Notes of Distinction: May/June 2021
Campus awards and accolades
Tuesday Jun 01, 2021
Hats off to the faculty members who received teaching awards this year.
2020-2021 Founder’s Day Teaching Award
David Parnell, Associate Professor of History
2020-2021 Distinguished Research/Creative Activity Award
Jack Bloom, Professor of Sociology
2020 Distinguished Scholarship/Creative Activity Award
Dr.

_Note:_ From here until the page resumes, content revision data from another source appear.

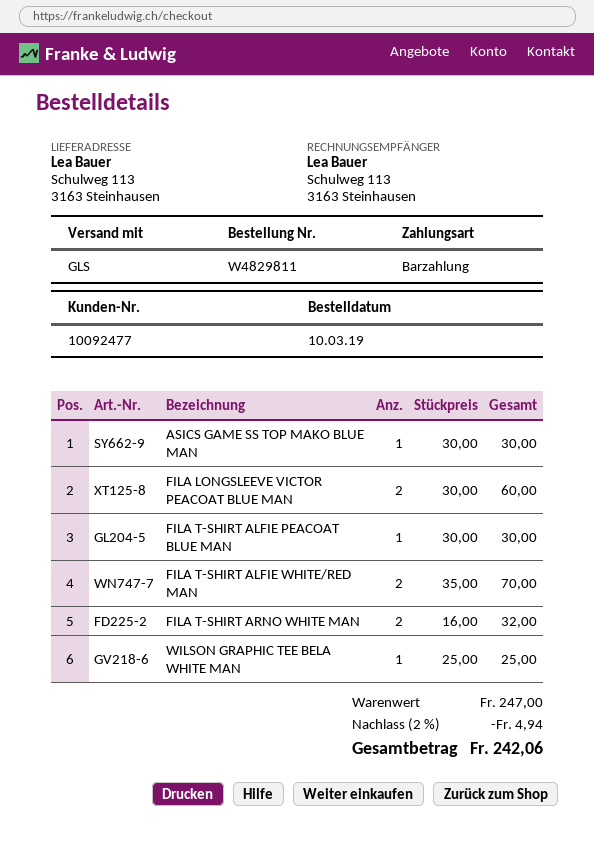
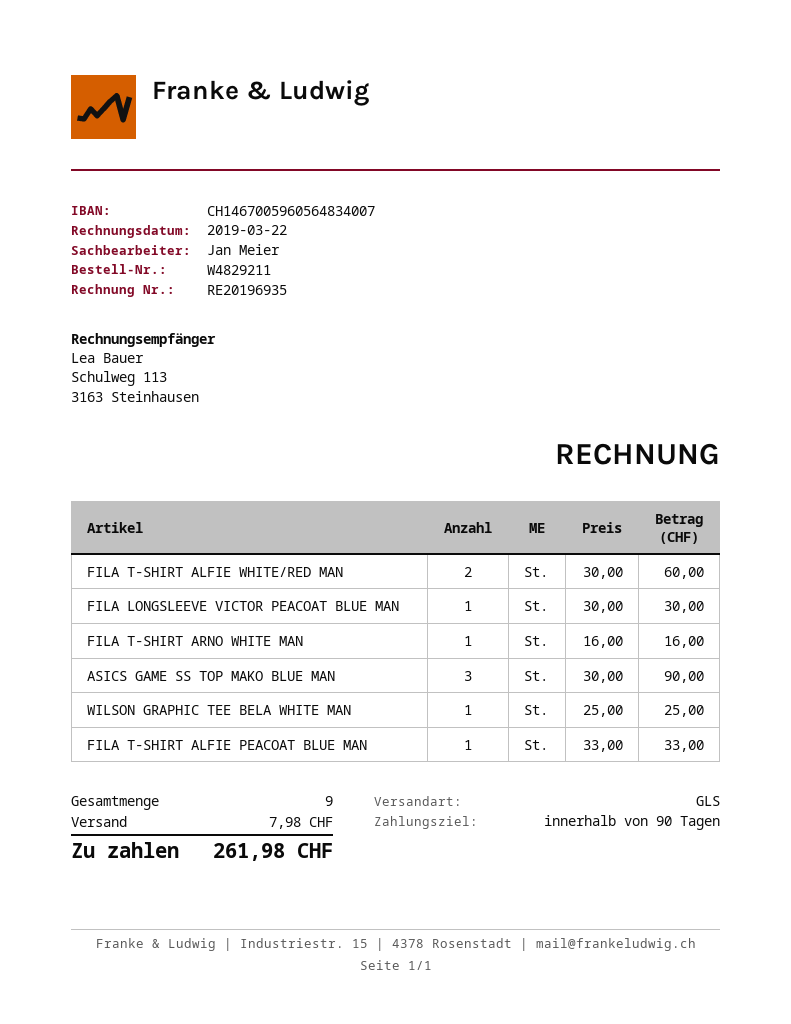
order number: W4829811 -> W4829211
ASICS GAME SS TOP MAKO BLUE MAN: 1 x 30.00 = 30.00 -> 3 x 30.00 = 90.00
FILA LONGSLEEVE VICTOR PEACOAT BLUE MAN: 2 x 30.00 = 60.00 -> 1 x 30.00 = 30.00
FILA T-SHIRT ALFIE PEACOAT BLUE MAN: 1 x 30.00 = 30.00 -> 1 x 33.00 = 33.00
FILA T-SHIRT ALFIE WHITE/RED MAN: 2 x 35.00 = 70.00 -> 2 x 30.00 = 60.00
FILA T-SHIRT ARNO WHITE MAN: 2 x 16.00 = 32.00 -> 1 x 16.00 = 16.00
discount: 2% = 4.94 -> none
shipping: none -> 7.98
total: 242.06 -> 261.98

Tin-Chun Lin, Professor of Economics
2020-2021 Board of Trustees’ Teaching Awards
Olatunde Abiona, Associate Professor, Computer Information Systems
Natasha Brown, Assistant Professor, Communication Arts
Frances Daniel, Associate Professor of Psychology
Melynie Durham, Clinical Assistant Professor, Radiological Sciences
Eunjoo Kim, Clinical Assistant Professor of Special Education
Anja Matwijkiw, Professor of Philosophy
Margaret Pollak, Assistant Professor of Anthropology
Xiaofeng Wang, Associate Professor of Mathematics
Alicia Wright, Senior Lecturer, Communication Arts
Cara Lewis earns IU Presidential Arts and Humanities funding
Congratulations to Cara Lewis, associate professor in the Department of English. Her proposal, submitted to the IU Presidential Arts and Humanities Research, Creative Activity, and Scholarship of Teaching grant program, has been selected for funding in the amount of $37,000. The proposal was for Hindsight/Foresight: Visual Art and the Contemporary Novel after Critique.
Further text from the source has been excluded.